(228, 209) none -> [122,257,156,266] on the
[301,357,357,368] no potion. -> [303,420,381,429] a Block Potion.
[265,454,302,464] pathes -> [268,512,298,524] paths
+===+
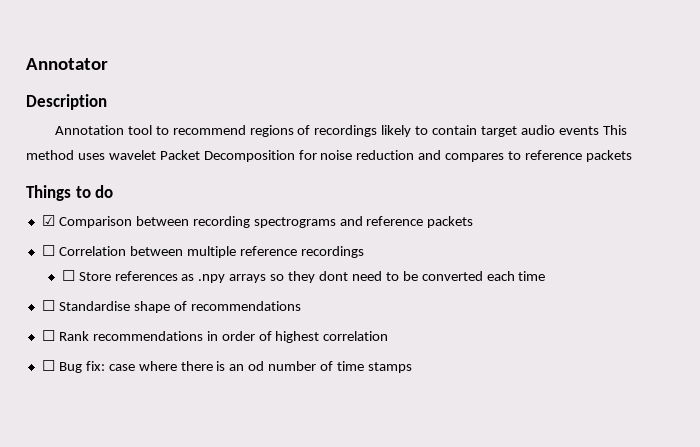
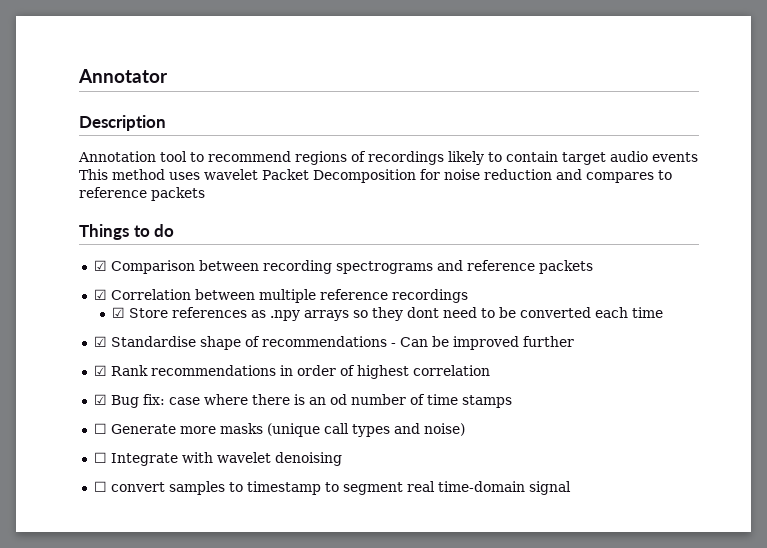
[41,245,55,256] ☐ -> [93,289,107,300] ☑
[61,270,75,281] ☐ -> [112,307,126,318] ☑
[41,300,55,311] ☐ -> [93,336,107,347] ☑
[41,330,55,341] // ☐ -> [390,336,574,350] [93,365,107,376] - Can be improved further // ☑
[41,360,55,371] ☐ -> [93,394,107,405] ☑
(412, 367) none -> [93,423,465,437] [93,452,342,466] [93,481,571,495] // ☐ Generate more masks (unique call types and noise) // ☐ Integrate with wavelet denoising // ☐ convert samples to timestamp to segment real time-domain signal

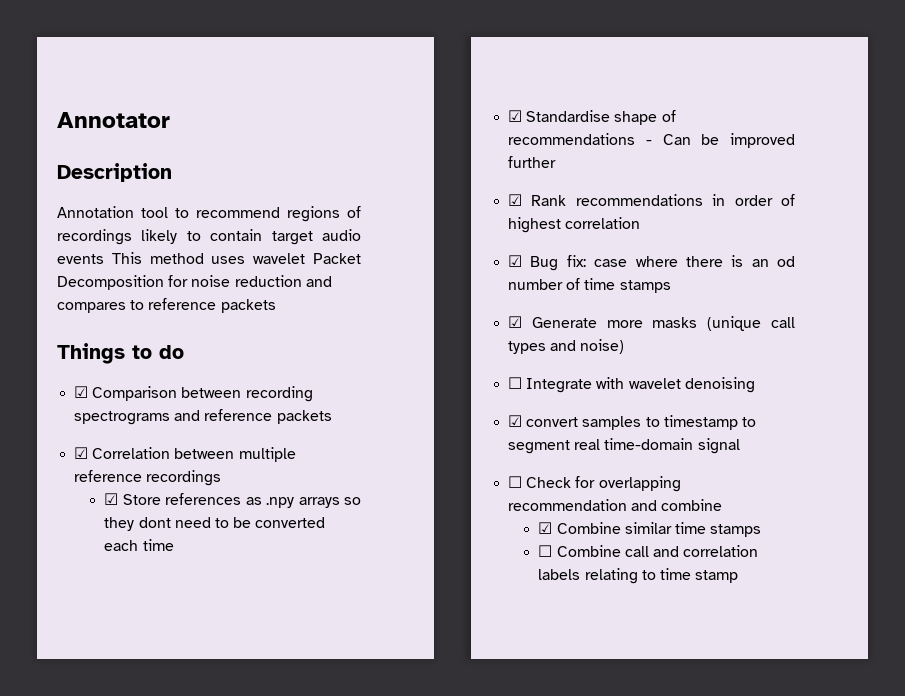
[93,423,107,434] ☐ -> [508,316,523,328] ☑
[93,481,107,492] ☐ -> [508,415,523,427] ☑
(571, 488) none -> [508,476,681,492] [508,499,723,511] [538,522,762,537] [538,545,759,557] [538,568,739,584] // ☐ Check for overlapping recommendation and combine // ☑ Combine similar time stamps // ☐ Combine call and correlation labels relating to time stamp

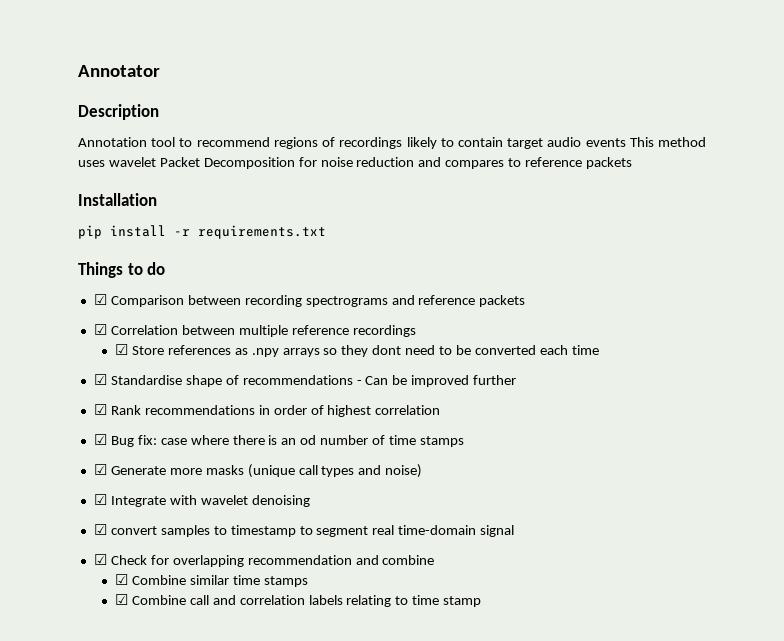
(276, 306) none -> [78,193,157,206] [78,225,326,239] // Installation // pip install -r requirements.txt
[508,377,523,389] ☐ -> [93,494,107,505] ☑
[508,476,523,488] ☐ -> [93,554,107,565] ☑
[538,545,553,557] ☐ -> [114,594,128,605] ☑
+===+
**WHAT THE TASK REQUIRES**
Every line from the line containing "[93,423,107,434] ☐ -> [508,316,523,328] ☑" through the line containing "(571, 488) none" in the records above must be retyped exactly. Leave out the rest.

**YOUR RESPONSE**
[93,423,107,434] ☐ -> [508,316,523,328] ☑
[93,481,107,492] ☐ -> [508,415,523,427] ☑
(571, 488) none -> [508,476,681,492] [508,499,723,511] [538,522,762,537] [538,545,759,557] [538,568,739,584] // ☐ Check for overlapping recommendation and combine // ☑ Combine similar time stamps // ☐ Combine call and correlation labels relating to time stamp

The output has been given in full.